- Online Games constitute 80% of the Trefis price estimate for Zynga's stock.
- Advertising constitutes 20% of the Trefis price estimate for Zynga's stock.
WHAT HAS CHANGED?
- Take-Two Interactive To Acquire Zynga
Take-Two Interactive has announced its plan to acquire Zynga in a deal valued at $12.7 billion. Zynga shareholders will get $9.86 per share, including $3.50 in cash and $6.36 of Take-Two stock. This transaction reflected a massive 64% premium to Zynga’s then value of $6 per share (as of Jan 7, 2022). We have long maintained our view that ZNGA stock is undervalued, given its decline of over 37% over the last year, compared to a large 23% rise for the broader S&P500.
Declining user engagement levels compared to the pandemic, and changes to Apple’s ad tracking policy are some of the reasons why ZNGA stock was being weighed down over the recent quarters. Zynga over the recent years has made multiple acquisitions and improved its revenue growth, a trend which is expected to continue going forward, as well.

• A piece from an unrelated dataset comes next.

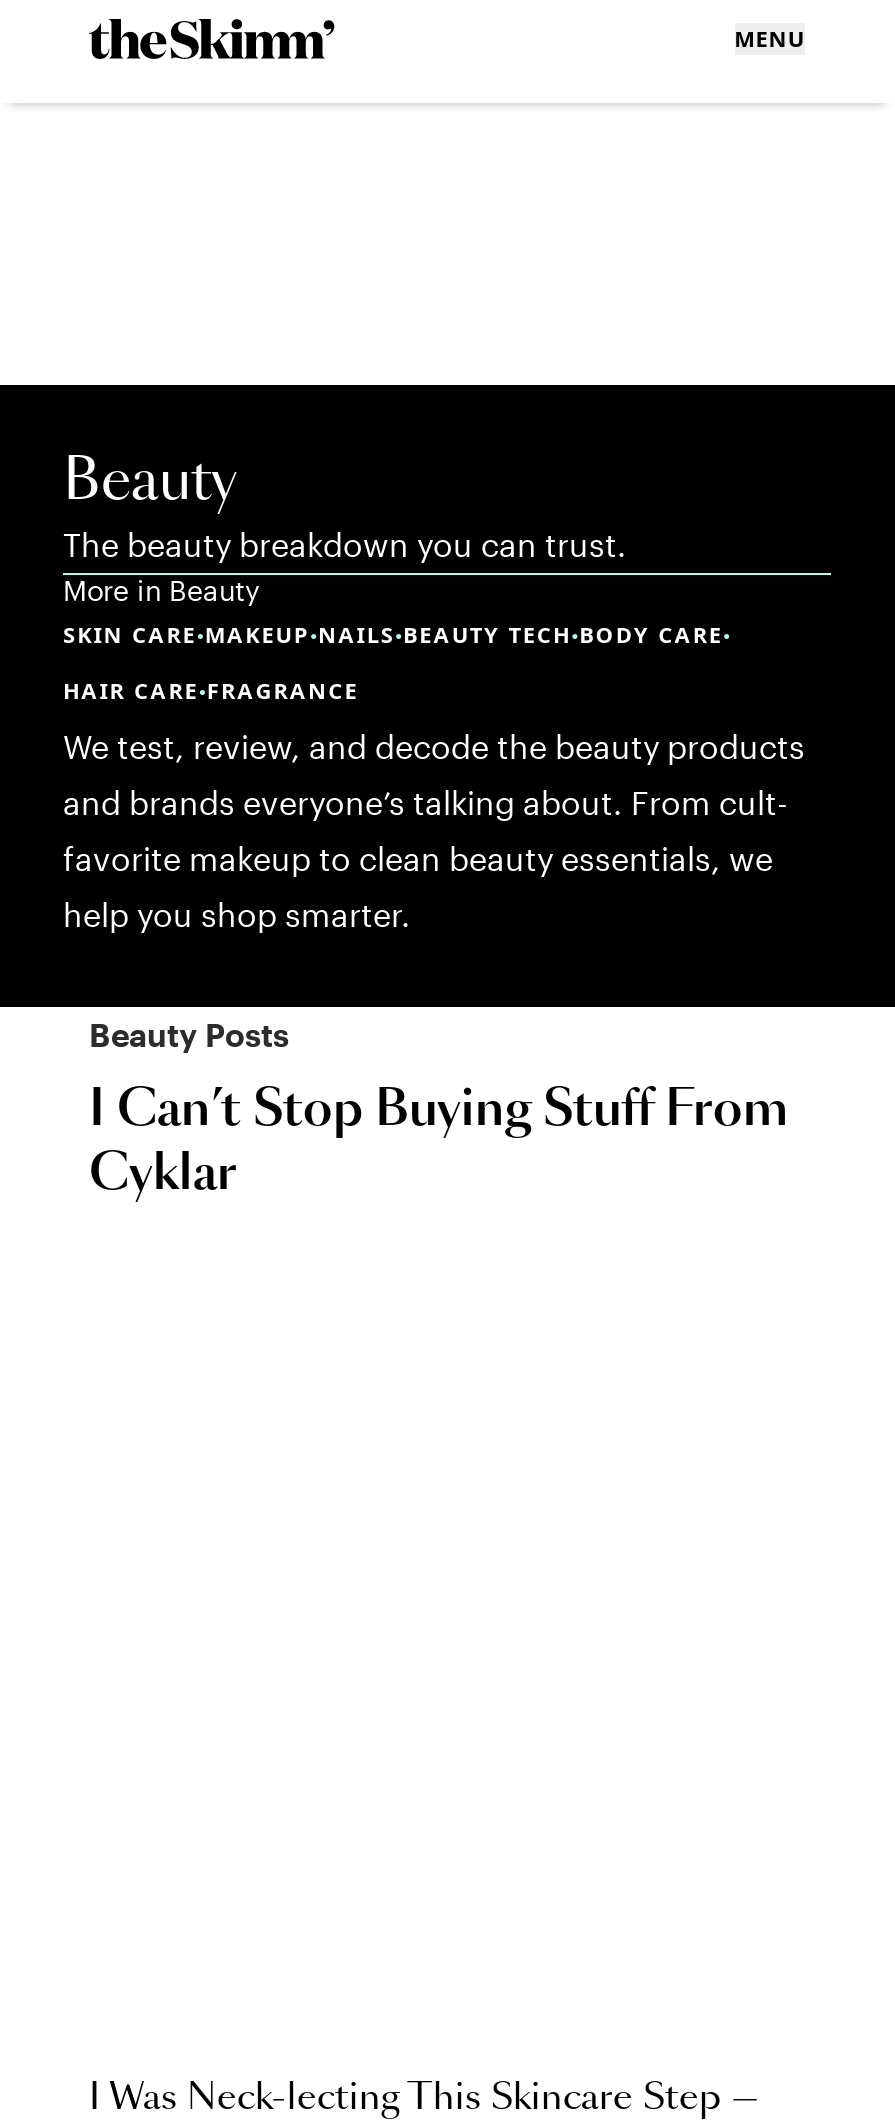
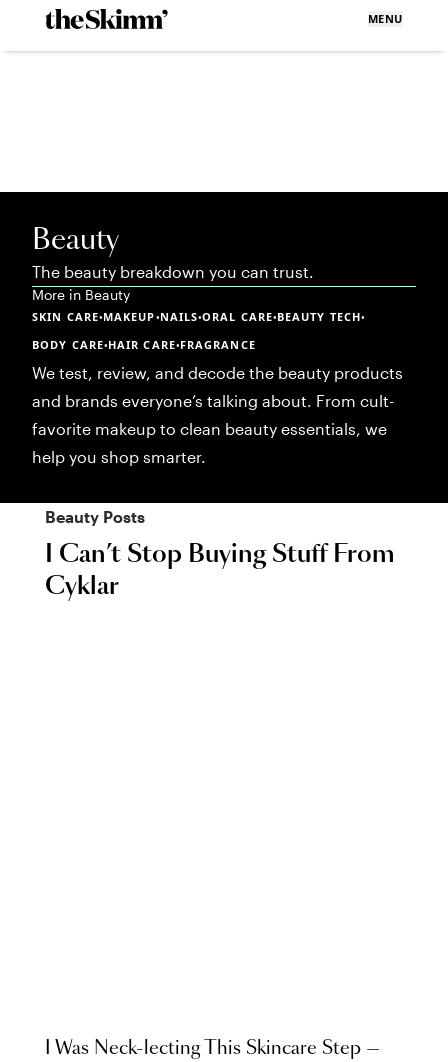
- SKIN CARE•MAKEUP•NAILS•BEAUTY TECH•BODY CARE•
+ SKIN CARE•MAKEUP•NAILS•ORAL CARE•BEAUTY TECH•

- HAIR CARE•FRAGRANCE
+ BODY CARE•HAIR CARE•FRAGRANCE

- Coronavirus Impact On Zynga's Stock
Zynga’s stock has significantly outperformed the broader indices during the pandemic. The stock rallied roughly 2x from around $6 levels in early January 2020 to around $11 in May 2021. This compared with just 30% gains for S&P 500 index. However, since then the stock was on a downtrend, falling to levels of around $6 as of early January 2022. ZNGA stock rallied to levels past $9 after the reports of Take-Two Interactive's plans to acquire Zynga.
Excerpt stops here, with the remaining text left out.